## Given data
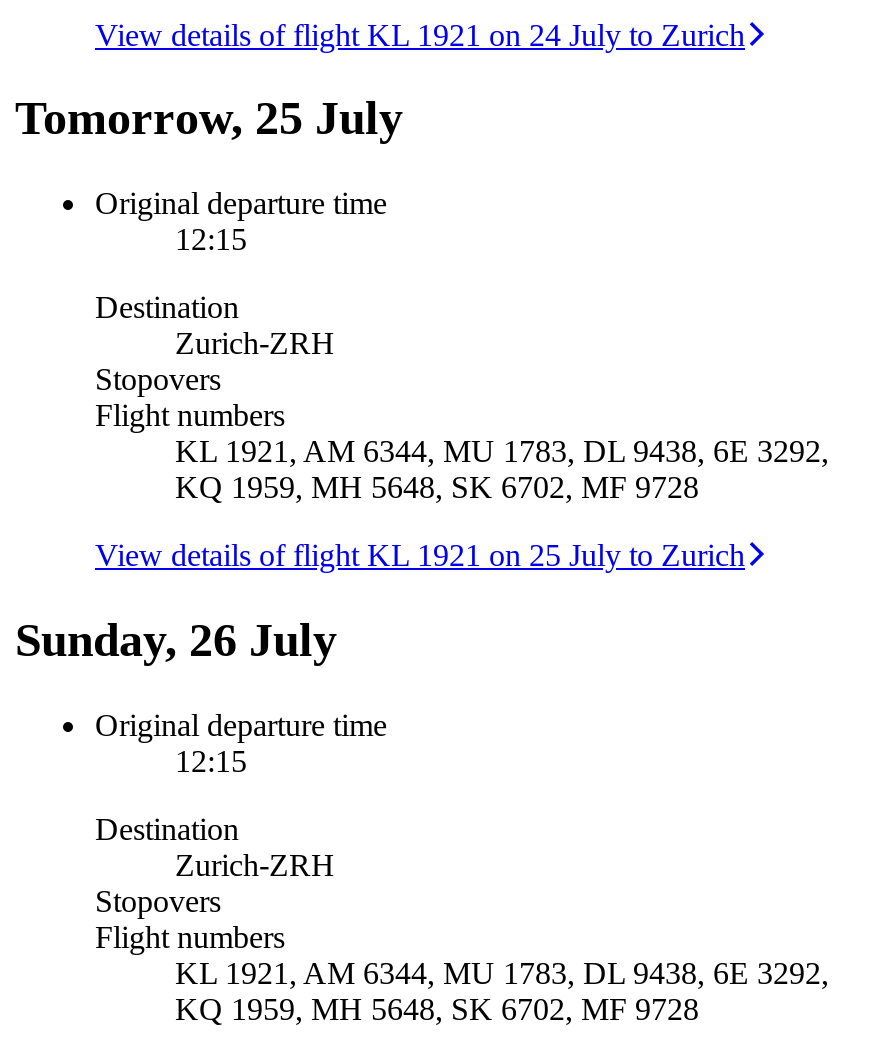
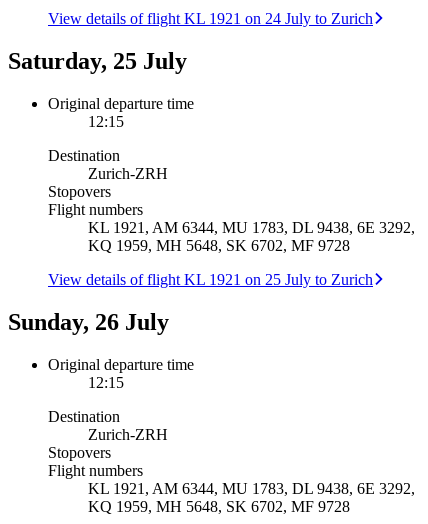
- Tomorrow, 25 July
+ Saturday, 25 July
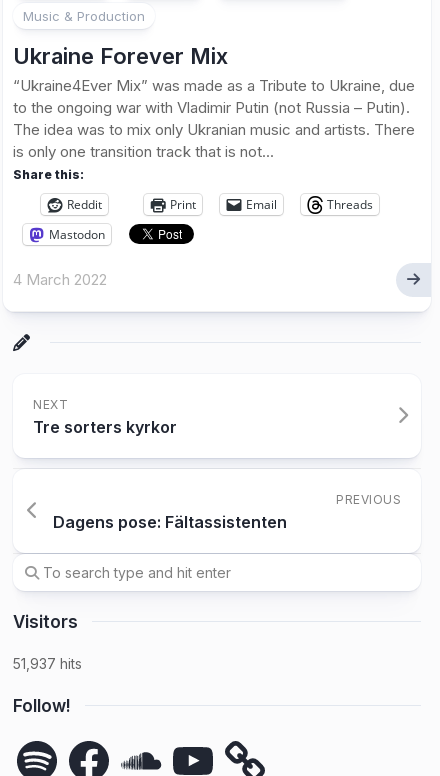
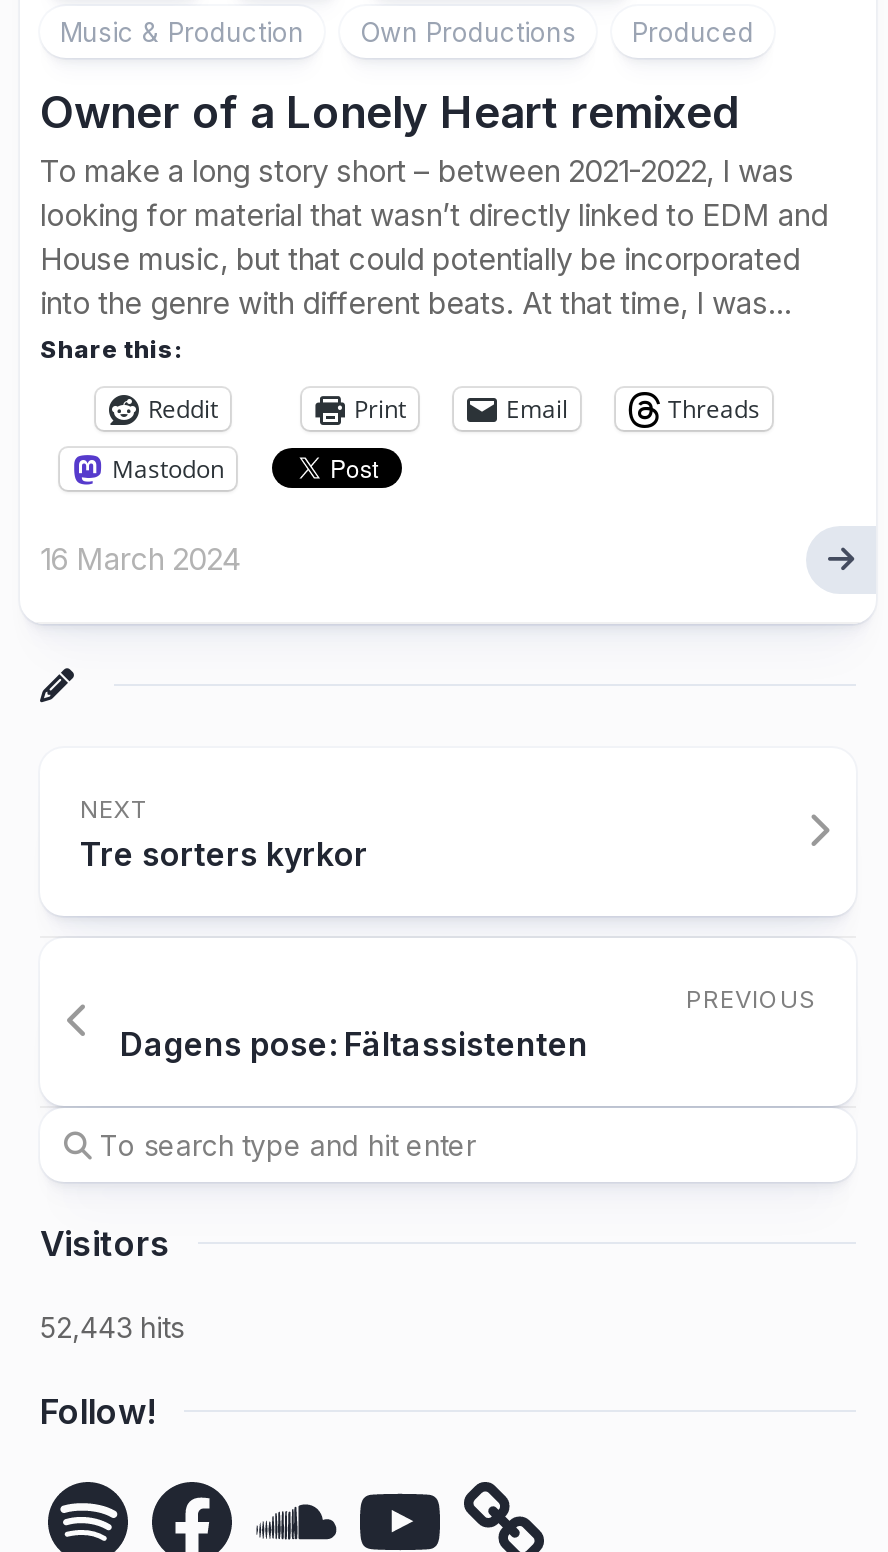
- Ukraine Forever Mix
- “Ukraine4Ever Mix” was made as a Tribute to Ukraine, due
- to the ongoing war with Vladimir Putin (not Russia – Putin).
- The idea was to mix only Ukranian music and artists. There
- is only one transition track that is not...
+ Own Productions
+ Produced
+ Owner of a Lonely Heart remixed
+ To make a long story short – between 2021-2022, I was
+ looking for material that wasn’t directly linked to EDM and
+ House music, but that could potentially be incorporated
+ into the genre with different beats. At that time, I was...

- 4 March 2022
+ 16 March 2024

- 51,937 hits
+ 52,443 hits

## What is needed
Repeat all of the entries above word for word and omit the pictures.

## Response to this task
- Tomorrow, 25 July
+ Saturday, 25 July
- Ukraine Forever Mix
- “Ukraine4Ever Mix” was made as a Tribute to Ukraine, due
- to the ongoing war with Vladimir Putin (not Russia – Putin).
- The idea was to mix only Ukranian music and artists. There
- is only one transition track that is not...
+ Own Productions
+ Produced
+ Owner of a Lonely Heart remixed
+ To make a long story short – between 2021-2022, I was
+ looking for material that wasn’t directly linked to EDM and
+ House music, but that could potentially be incorporated
+ into the genre with different beats. At that time, I was...

- 4 March 2022
+ 16 March 2024

- 51,937 hits
+ 52,443 hits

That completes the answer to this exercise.